Aim of the exercise ::
Filter the listing below for "position" and report every line that has it.

Data under study ::
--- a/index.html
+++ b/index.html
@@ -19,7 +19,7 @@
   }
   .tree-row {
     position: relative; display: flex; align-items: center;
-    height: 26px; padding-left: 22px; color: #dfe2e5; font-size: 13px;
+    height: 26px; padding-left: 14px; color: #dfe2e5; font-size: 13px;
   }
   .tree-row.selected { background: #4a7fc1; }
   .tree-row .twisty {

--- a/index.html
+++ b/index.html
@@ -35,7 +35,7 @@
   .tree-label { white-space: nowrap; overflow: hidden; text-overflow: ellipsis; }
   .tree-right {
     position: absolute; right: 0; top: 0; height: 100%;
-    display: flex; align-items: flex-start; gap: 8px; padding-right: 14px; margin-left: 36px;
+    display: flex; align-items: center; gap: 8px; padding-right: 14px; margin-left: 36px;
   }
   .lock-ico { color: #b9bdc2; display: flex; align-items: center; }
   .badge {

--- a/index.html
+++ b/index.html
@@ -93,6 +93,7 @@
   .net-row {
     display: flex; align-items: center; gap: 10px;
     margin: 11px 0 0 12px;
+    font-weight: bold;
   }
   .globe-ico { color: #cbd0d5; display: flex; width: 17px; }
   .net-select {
---
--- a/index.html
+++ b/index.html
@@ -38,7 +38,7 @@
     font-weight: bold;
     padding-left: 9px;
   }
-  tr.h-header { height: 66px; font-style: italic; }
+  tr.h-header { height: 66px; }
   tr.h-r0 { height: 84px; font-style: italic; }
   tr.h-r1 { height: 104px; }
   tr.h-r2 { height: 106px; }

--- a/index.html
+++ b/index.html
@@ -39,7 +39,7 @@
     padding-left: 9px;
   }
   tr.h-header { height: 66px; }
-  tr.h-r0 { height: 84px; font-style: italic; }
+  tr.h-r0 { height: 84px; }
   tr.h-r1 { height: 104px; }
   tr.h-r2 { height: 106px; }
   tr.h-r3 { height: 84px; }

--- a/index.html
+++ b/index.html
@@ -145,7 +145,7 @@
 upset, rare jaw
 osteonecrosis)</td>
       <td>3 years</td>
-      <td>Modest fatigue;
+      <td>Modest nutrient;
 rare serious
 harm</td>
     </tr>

Solution for this problem ::
     position: relative; display: flex; align-items: center;
     position: absolute; right: 0; top: 0; height: 100%;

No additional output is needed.